* [What is needed]: For the word "appearance", return each line of the data in which it occurs.

* [Material provided]:

┌──

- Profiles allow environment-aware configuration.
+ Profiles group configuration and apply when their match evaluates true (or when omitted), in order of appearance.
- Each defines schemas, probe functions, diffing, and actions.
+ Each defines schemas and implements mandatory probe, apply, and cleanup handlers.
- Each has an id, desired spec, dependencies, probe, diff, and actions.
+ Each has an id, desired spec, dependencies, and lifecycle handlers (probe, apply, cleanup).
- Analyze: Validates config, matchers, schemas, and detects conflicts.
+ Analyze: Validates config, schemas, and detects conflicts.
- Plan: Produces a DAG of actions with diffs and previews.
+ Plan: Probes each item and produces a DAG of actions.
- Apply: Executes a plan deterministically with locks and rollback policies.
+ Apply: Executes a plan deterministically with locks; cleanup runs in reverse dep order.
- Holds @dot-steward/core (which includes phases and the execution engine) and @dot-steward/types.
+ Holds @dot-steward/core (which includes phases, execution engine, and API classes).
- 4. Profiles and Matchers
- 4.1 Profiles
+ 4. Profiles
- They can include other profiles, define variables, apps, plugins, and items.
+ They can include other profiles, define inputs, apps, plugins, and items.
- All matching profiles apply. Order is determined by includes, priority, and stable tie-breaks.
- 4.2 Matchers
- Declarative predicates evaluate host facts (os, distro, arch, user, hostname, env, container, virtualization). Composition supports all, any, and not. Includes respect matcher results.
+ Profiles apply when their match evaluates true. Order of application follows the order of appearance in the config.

└──
┌──

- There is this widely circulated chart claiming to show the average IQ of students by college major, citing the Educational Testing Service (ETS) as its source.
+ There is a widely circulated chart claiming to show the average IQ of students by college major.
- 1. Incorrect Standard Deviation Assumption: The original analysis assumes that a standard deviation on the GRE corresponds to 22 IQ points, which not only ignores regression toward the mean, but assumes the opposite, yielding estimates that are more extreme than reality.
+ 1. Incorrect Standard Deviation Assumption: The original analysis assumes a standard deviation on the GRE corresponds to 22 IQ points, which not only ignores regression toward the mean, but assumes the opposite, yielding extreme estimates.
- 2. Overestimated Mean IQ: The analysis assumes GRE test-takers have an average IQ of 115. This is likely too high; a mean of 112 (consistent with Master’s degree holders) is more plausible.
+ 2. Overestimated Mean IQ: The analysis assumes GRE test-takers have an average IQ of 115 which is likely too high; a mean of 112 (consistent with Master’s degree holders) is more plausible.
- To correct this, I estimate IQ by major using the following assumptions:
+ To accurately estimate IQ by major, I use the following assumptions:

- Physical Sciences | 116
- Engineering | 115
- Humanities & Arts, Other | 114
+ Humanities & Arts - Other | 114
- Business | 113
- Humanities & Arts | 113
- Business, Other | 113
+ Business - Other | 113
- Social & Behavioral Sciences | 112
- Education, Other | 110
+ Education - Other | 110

└──

* [Written solution]:
+ Profiles group configuration and apply when their match evaluates true (or when omitted), in order of appearance.
+ Profiles apply when their match evaluates true. Order of application follows the order of appearance in the config.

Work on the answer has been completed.